**WHAT YOU ARE ASKED TO DO:** Would it be possible to output exactly, and only, the lines below from the one holding "background: #c2410c ->" to the last line, both included, with every picture left out?

**DATA EXTRACT:**
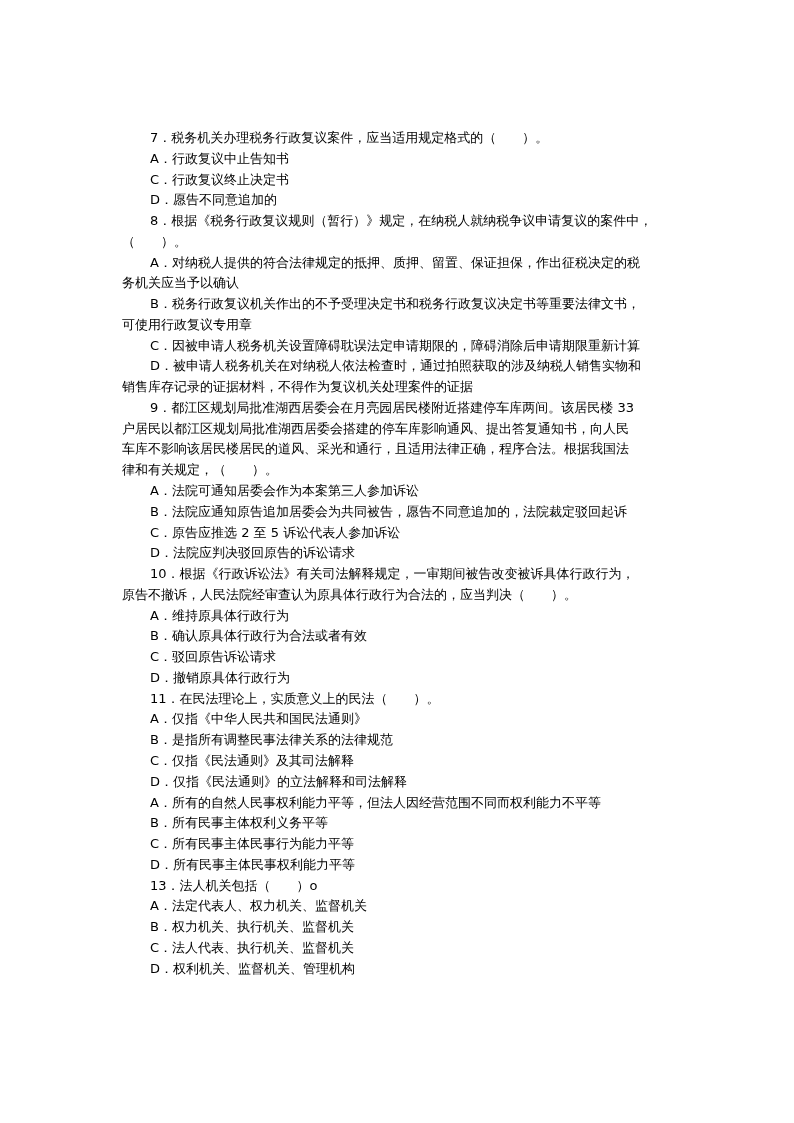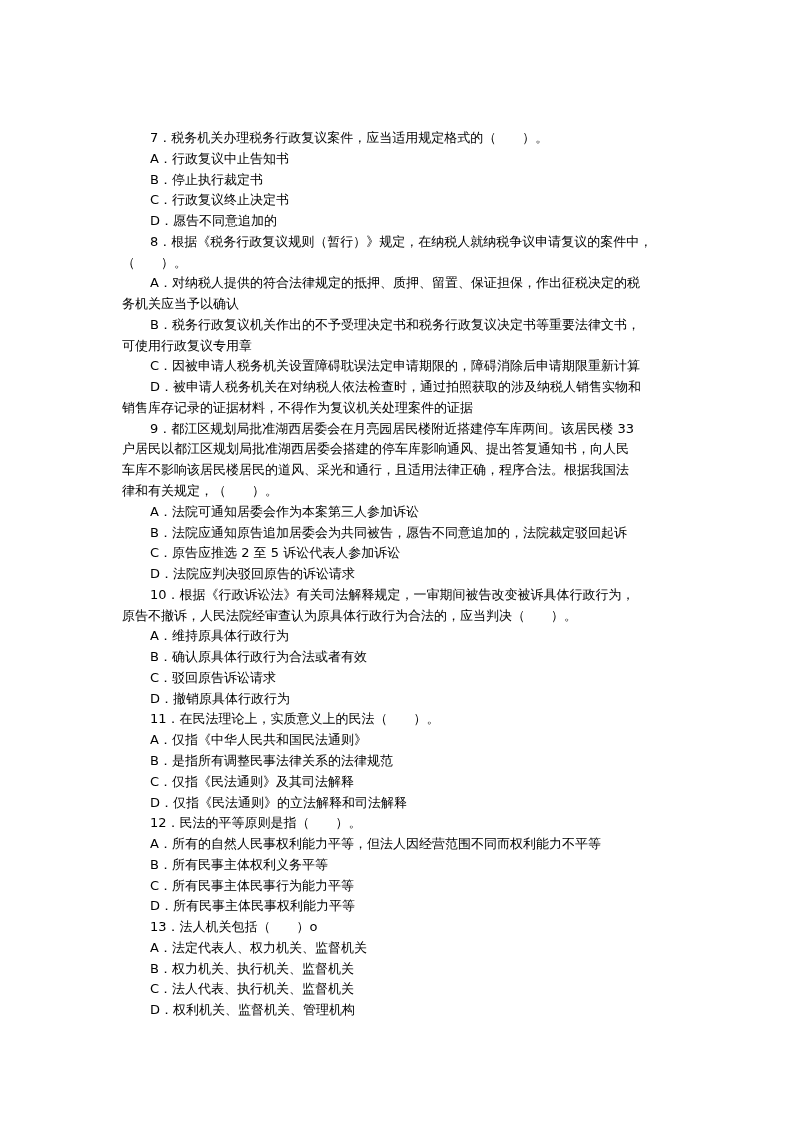"B．停止执行裁定书" div.line { html: <div>B．停止执行裁定书</div> -> none }
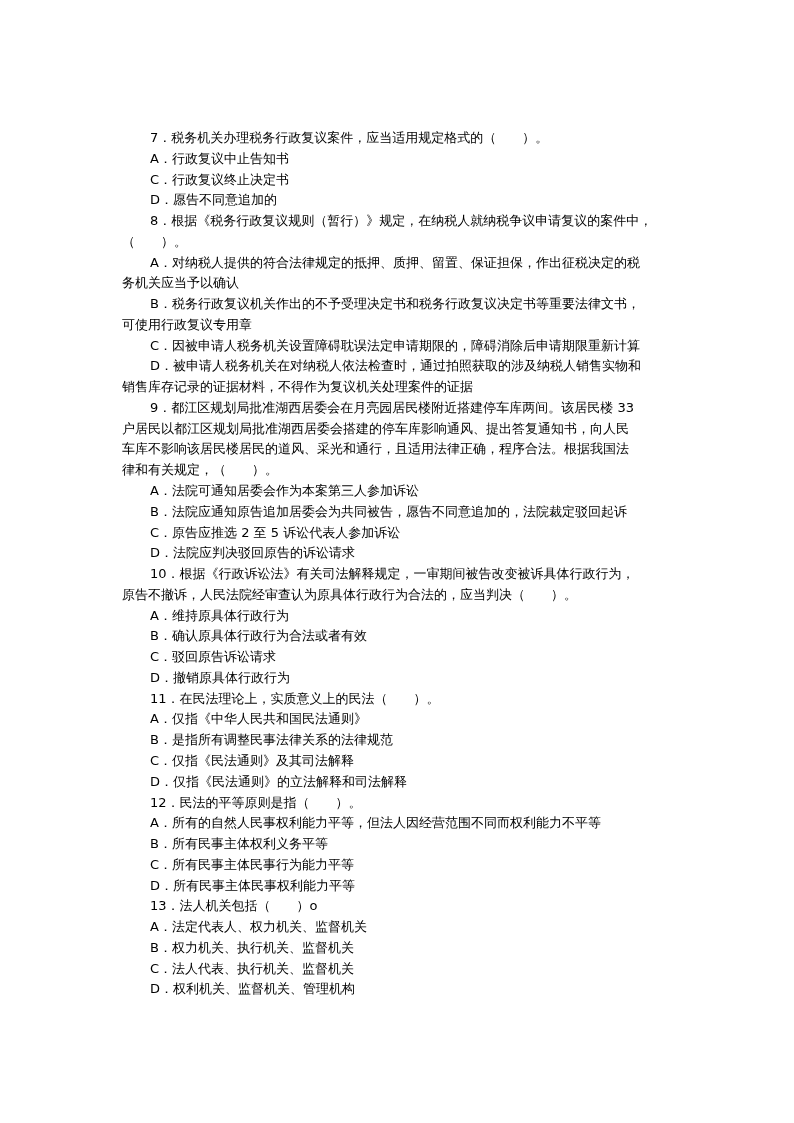"12．民法的平等原则是指（ ）。" div.line { html: <div>12．民法的平等原则是指（ ）。</div> -> none }
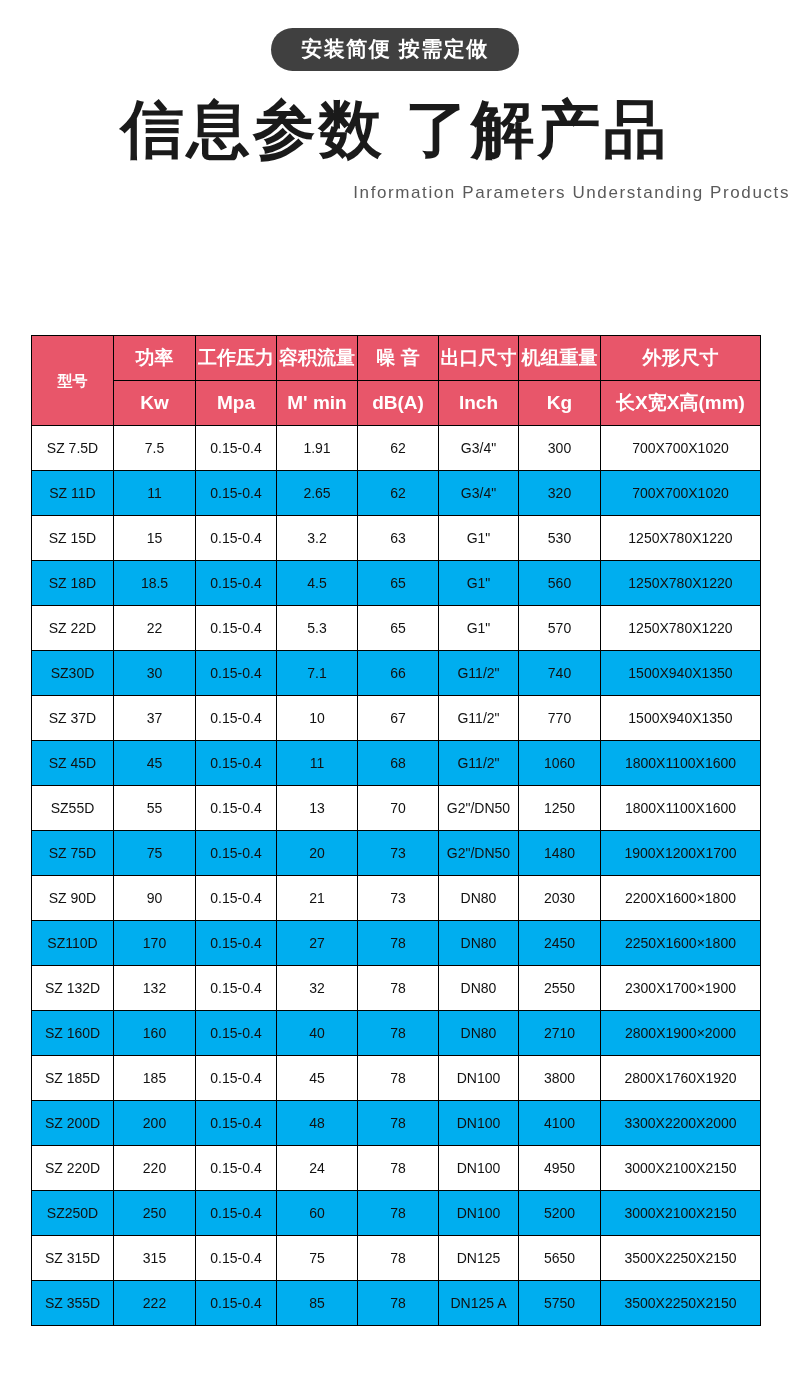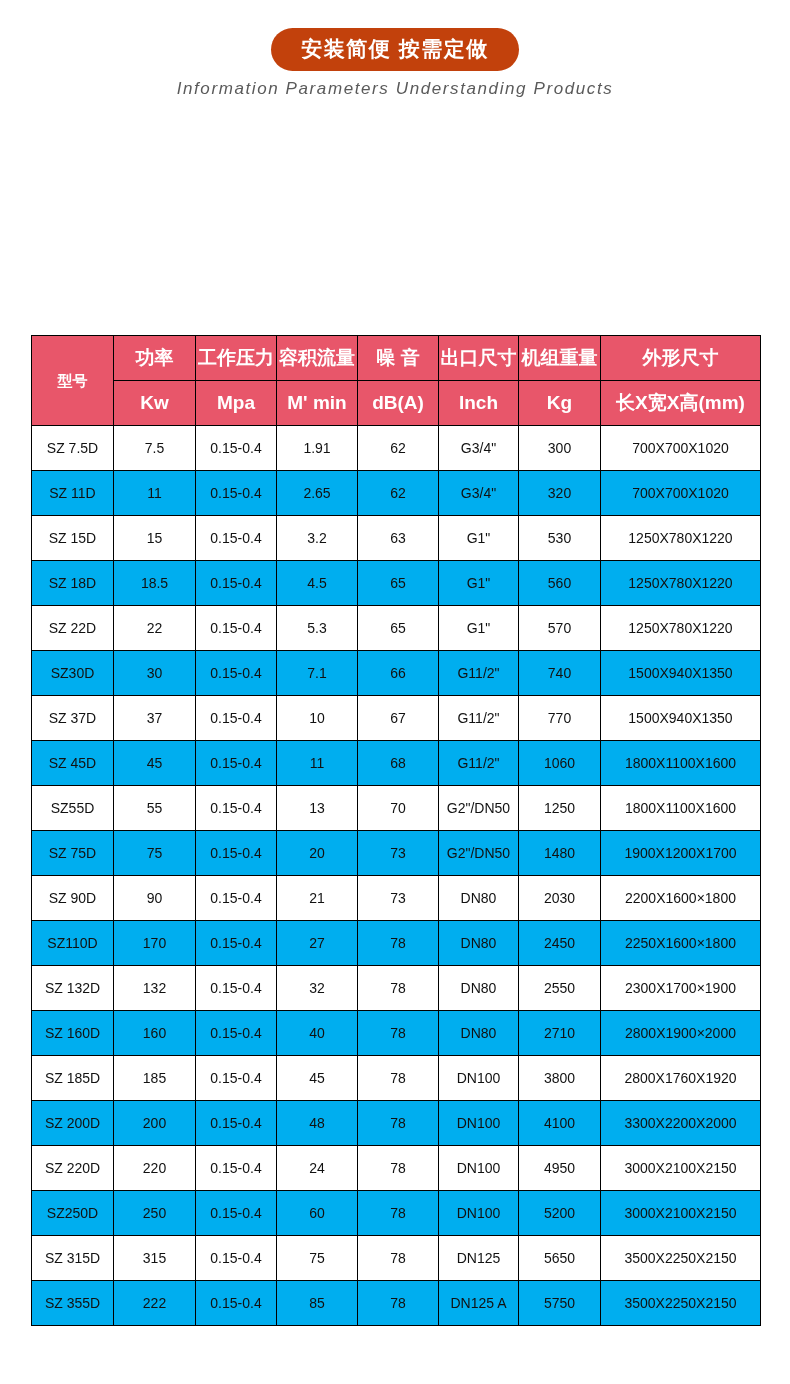"安装简便 按需定做" .badge { background: #c2410c -> #404040 }
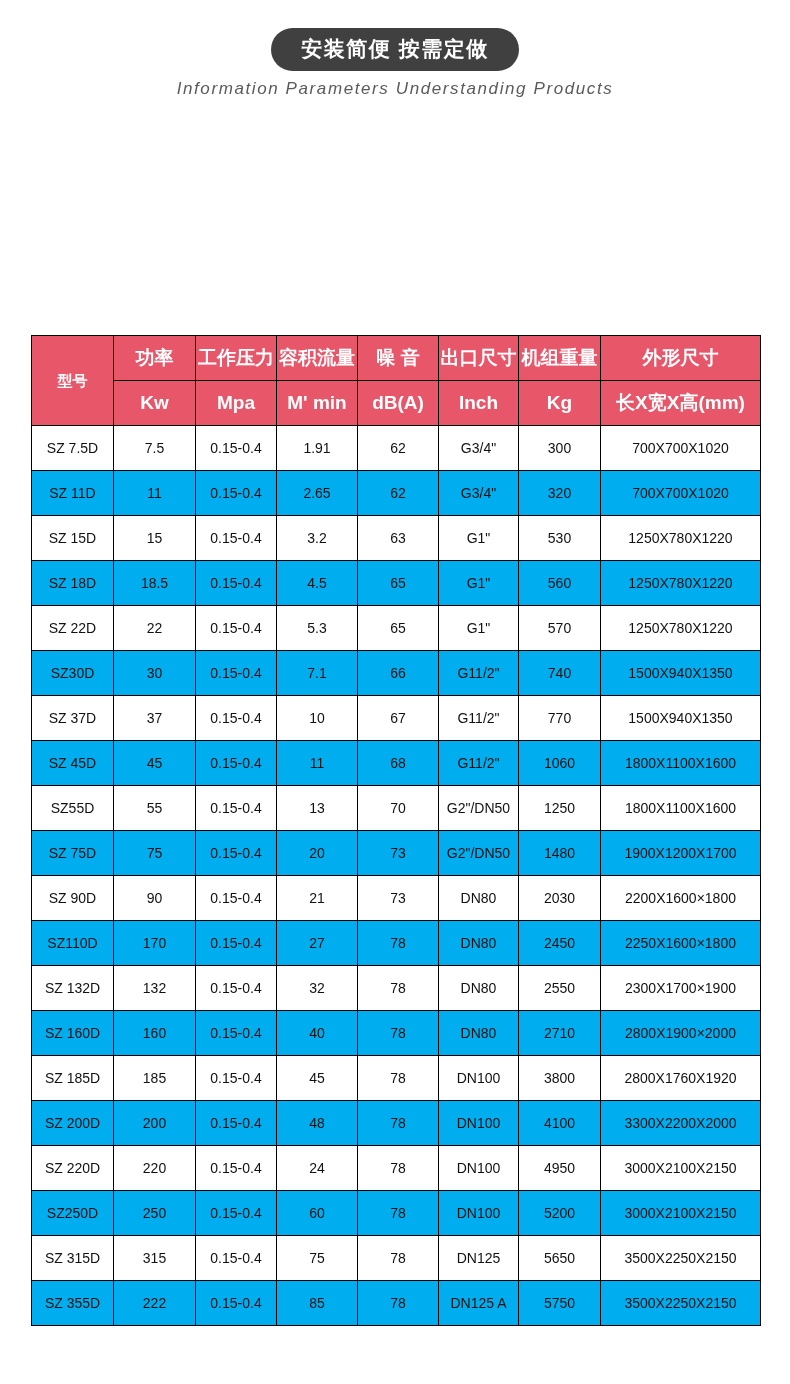"信息参数 了解产品" div.main-title { html: none -> <div>信息参数 了解产品</div> }
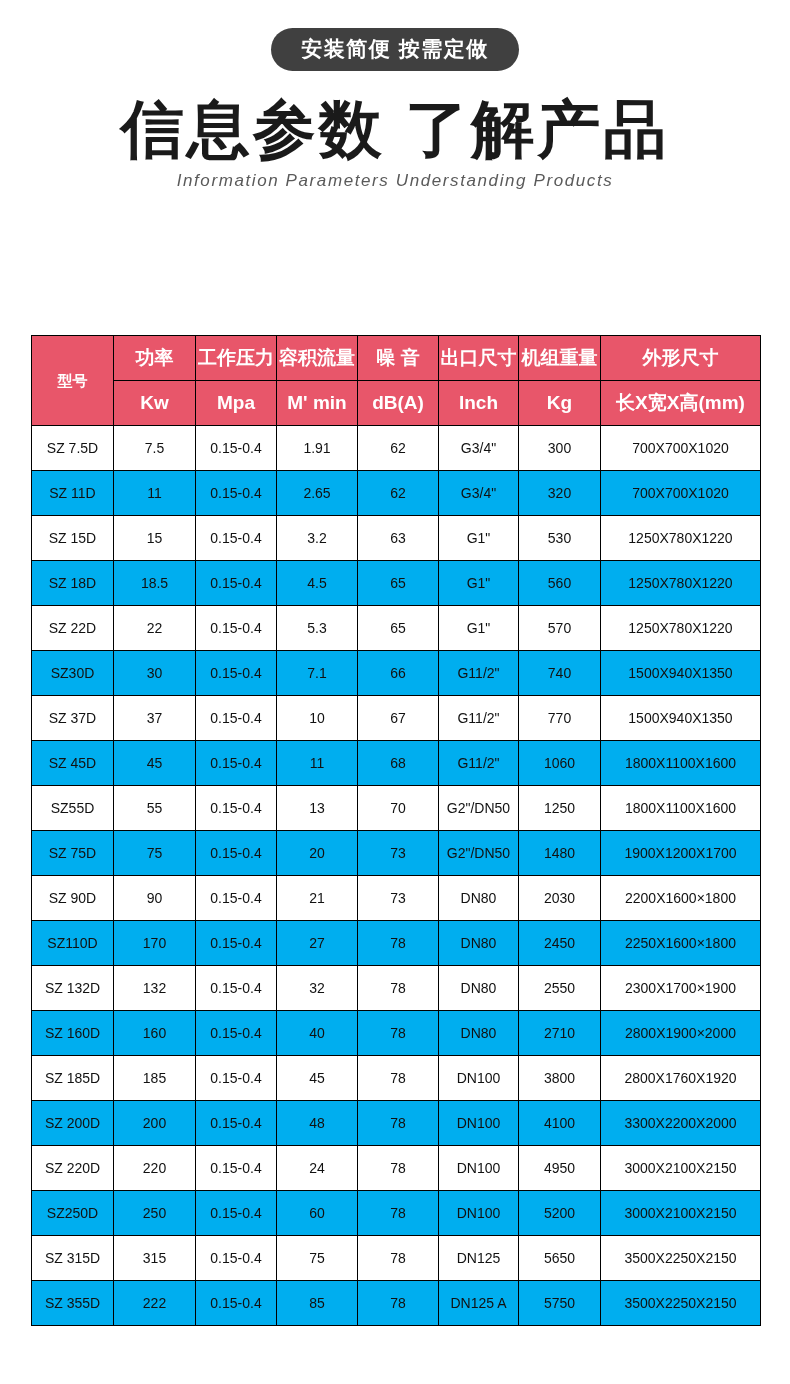"Information Parameters Understanding" .sub-title { font-style: italic -> none; margin-top: 8px -> 20px; text-align: none -> right }
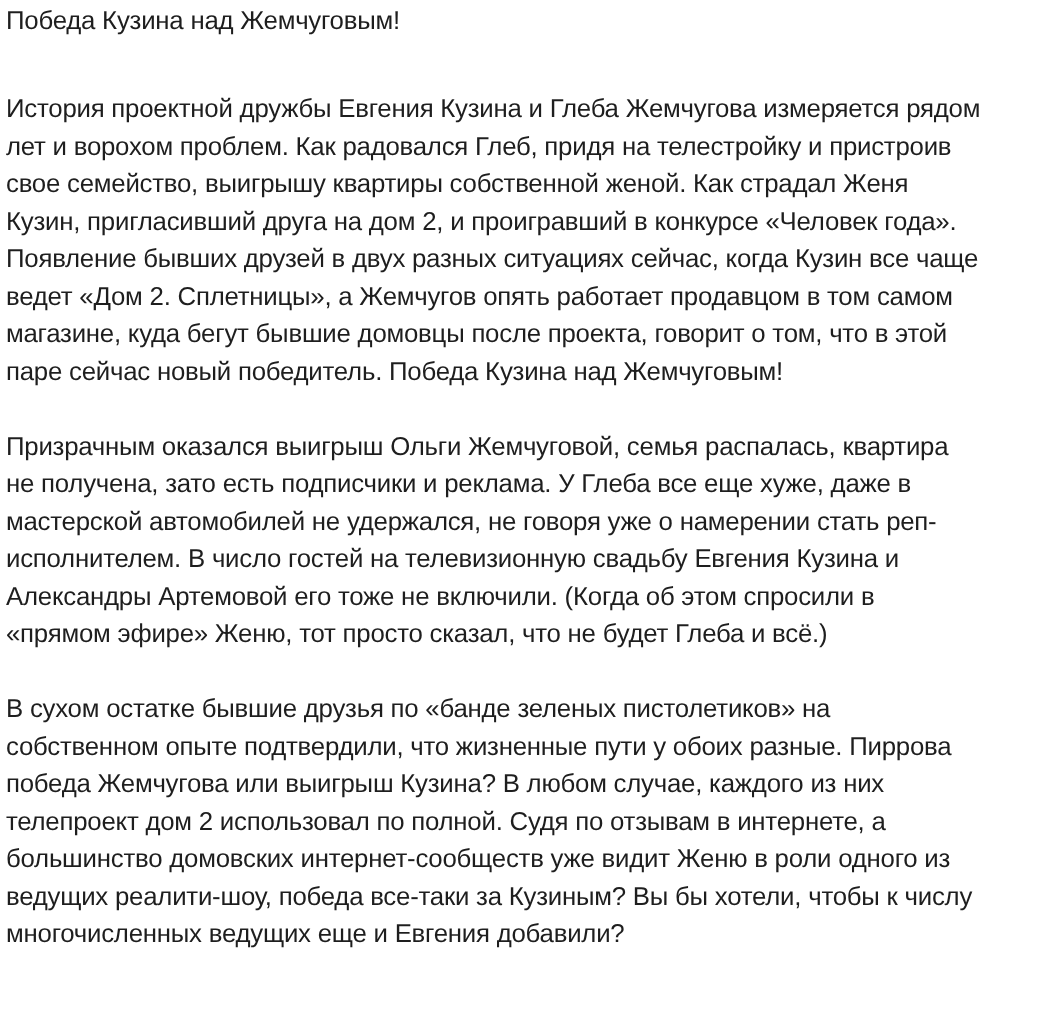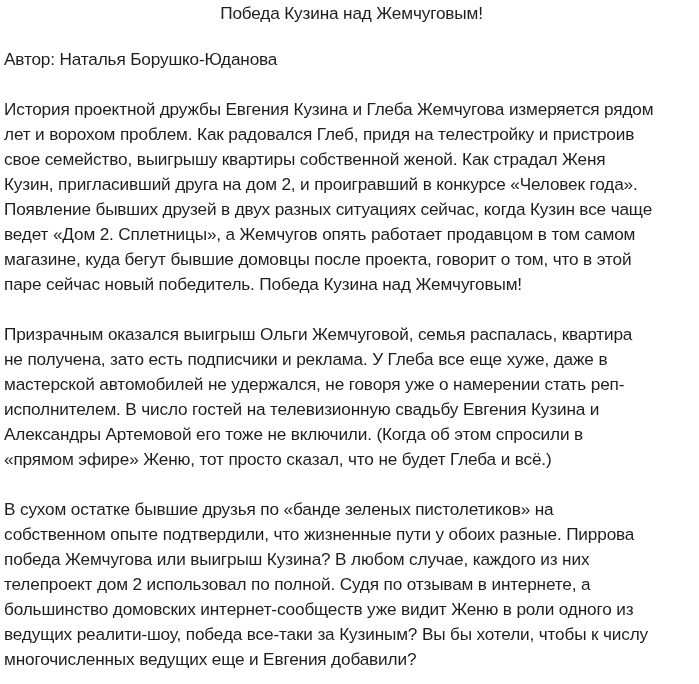"Победа Кузина над Жемчуговым!" .doc p.title { margin-bottom: 21px -> 34px; text-align: center -> none }
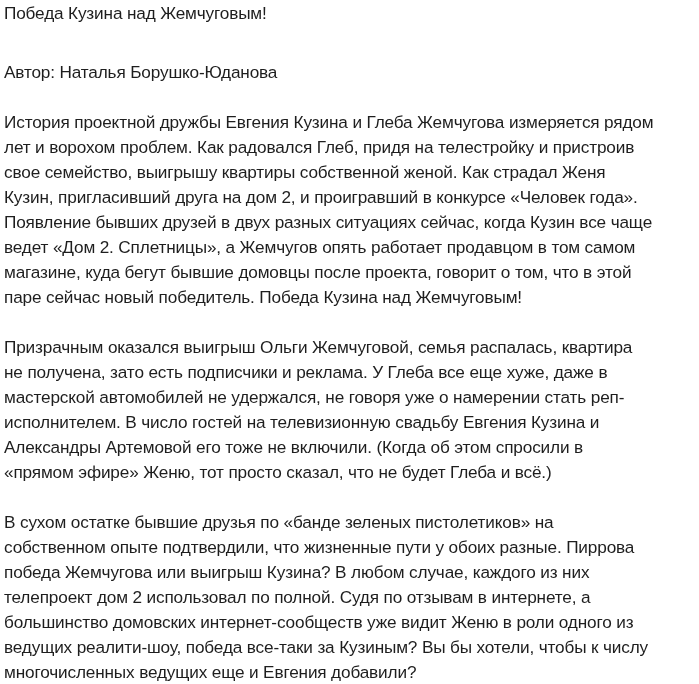"Автор: Наталья Борушко-Юданова" p.author { html: <p>Автор: Наталья Борушко-Юданова</p> -> none }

**ANSWER FOR THE TASK:**
"安装简便 按需定做" .badge { background: #c2410c -> #404040 }
"信息参数 了解产品" div.main-title { html: none -> <div>信息参数 了解产品</div> }
"Information Parameters Understanding" .sub-title { font-style: italic -> none; margin-top: 8px -> 20px; text-align: none -> right }
"Победа Кузина над Жемчуговым!" .doc p.title { margin-bottom: 21px -> 34px; text-align: center -> none }
"Автор: Наталья Борушко-Юданова" p.author { html: <p>Автор: Наталья Борушко-Юданова</p> -> none }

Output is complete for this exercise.